Task instructions
In the data below, begin at the line with "[467,93,715,112] Logan Norman" and stop after the line with "(265, 166) none"; output those lines exactly and no pictures.

Provided data
--- START ---

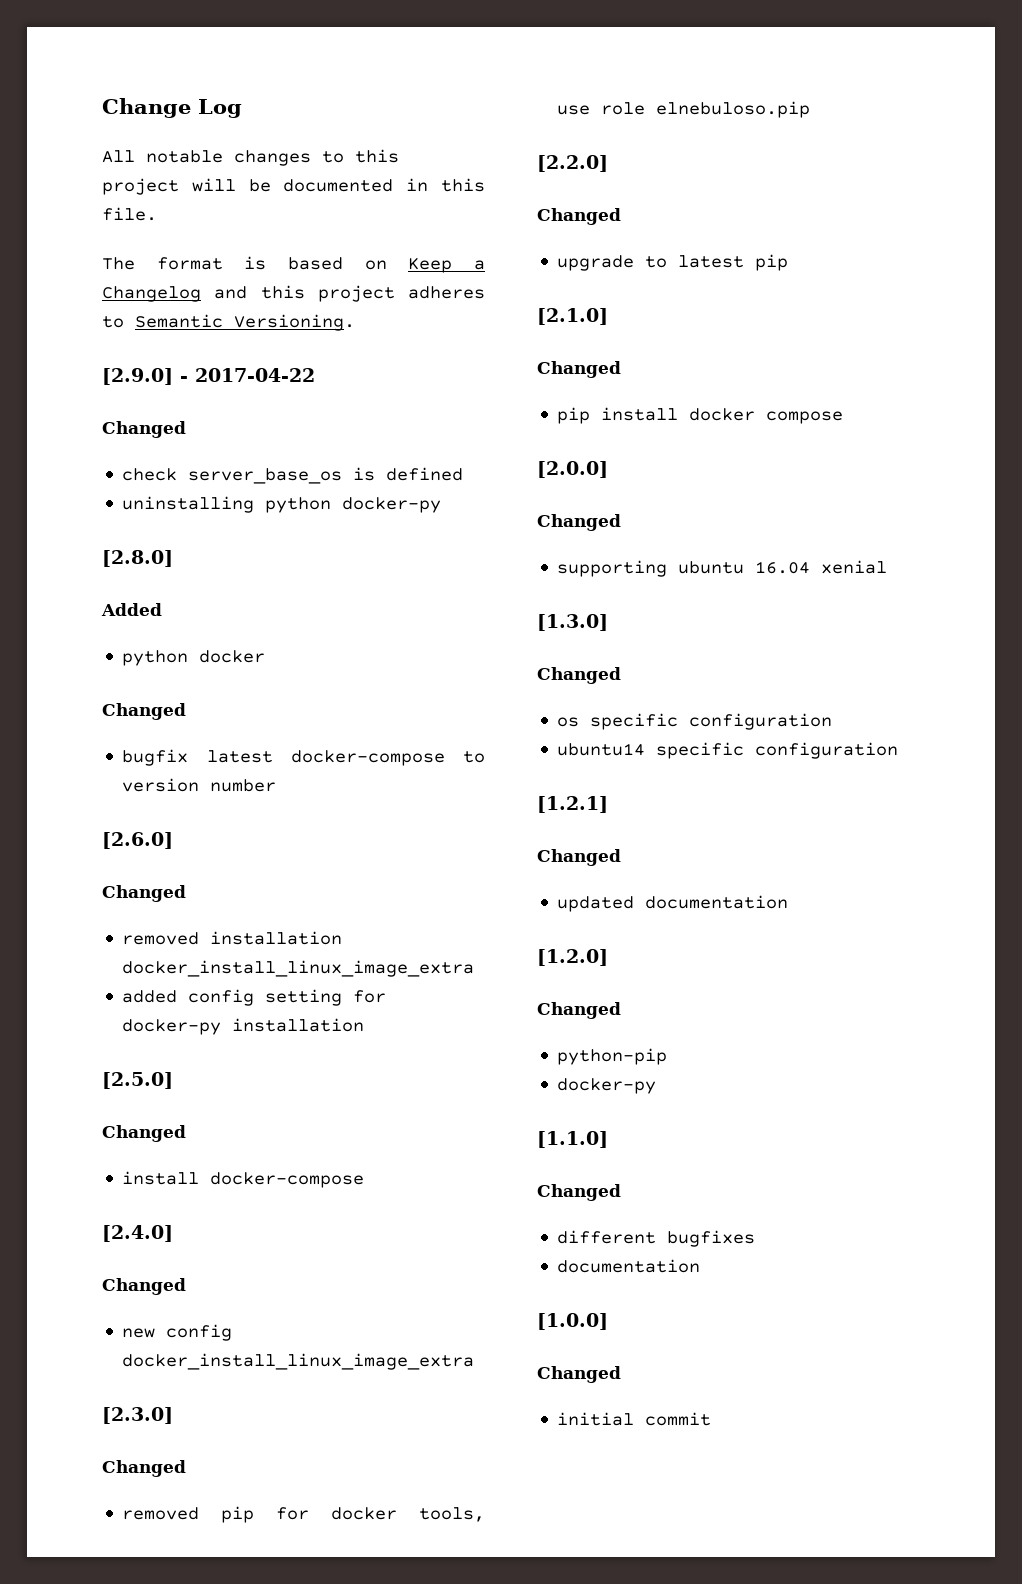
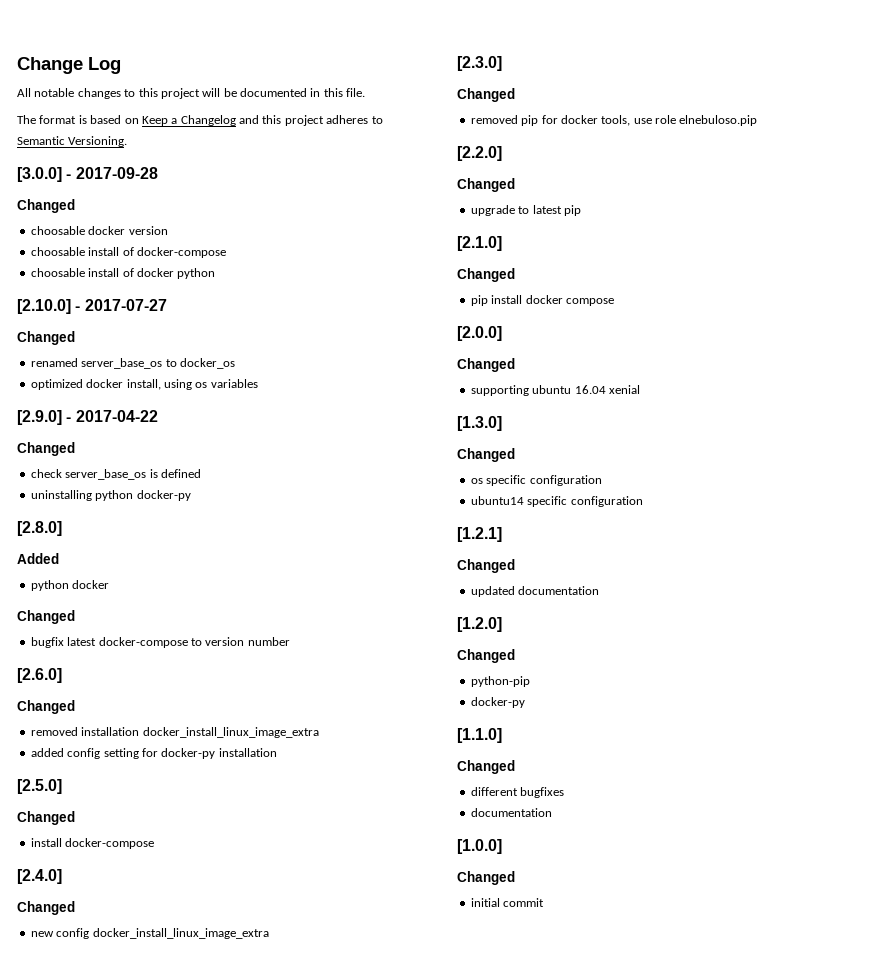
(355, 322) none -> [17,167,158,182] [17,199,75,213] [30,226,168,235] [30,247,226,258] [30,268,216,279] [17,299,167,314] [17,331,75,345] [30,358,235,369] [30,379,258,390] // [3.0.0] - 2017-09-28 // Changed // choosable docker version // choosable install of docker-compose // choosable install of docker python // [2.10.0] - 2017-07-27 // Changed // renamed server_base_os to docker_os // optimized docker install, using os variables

--- END ---
--- START ---

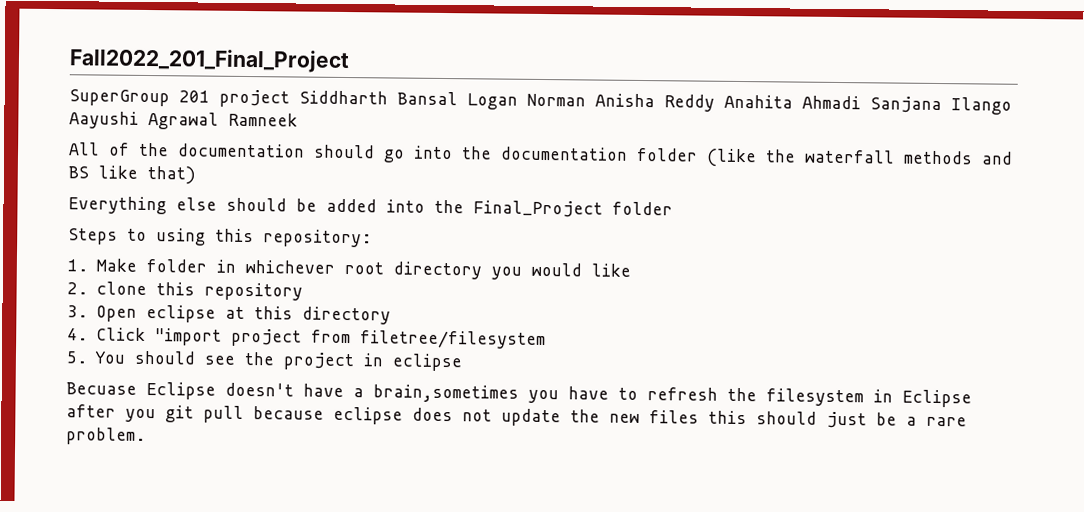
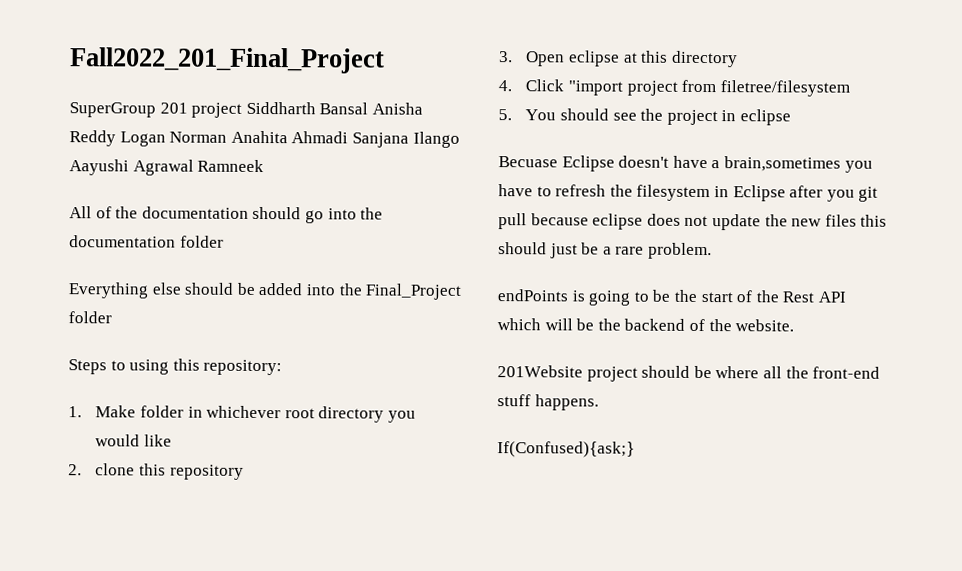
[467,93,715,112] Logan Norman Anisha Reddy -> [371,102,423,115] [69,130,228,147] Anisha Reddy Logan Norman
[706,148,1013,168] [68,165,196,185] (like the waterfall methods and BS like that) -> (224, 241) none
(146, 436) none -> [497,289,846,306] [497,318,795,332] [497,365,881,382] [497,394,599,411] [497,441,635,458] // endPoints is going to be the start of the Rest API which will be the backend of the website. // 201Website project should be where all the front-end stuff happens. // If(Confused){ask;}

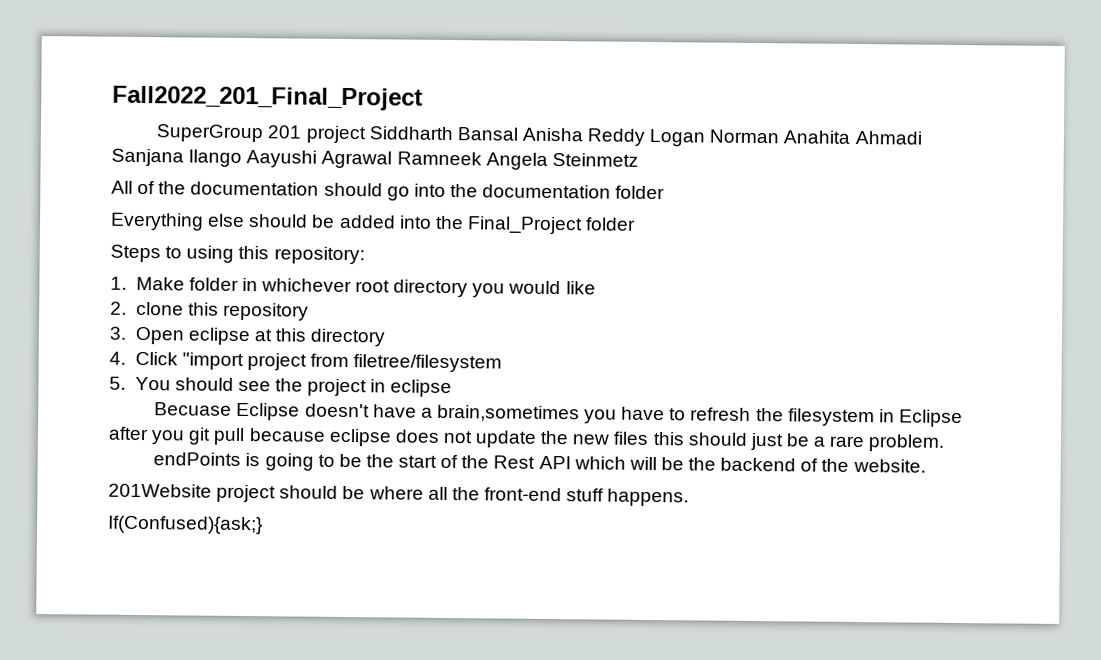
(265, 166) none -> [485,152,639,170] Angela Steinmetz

--- END ---

Solution to this task
[467,93,715,112] Logan Norman Anisha Reddy -> [371,102,423,115] [69,130,228,147] Anisha Reddy Logan Norman
[706,148,1013,168] [68,165,196,185] (like the waterfall methods and BS like that) -> (224, 241) none
(146, 436) none -> [497,289,846,306] [497,318,795,332] [497,365,881,382] [497,394,599,411] [497,441,635,458] // endPoints is going to be the start of the Rest API which will be the backend of the website. // 201Website project should be where all the front-end stuff happens. // If(Confused){ask;}

(265, 166) none -> [485,152,639,170] Angela Steinmetz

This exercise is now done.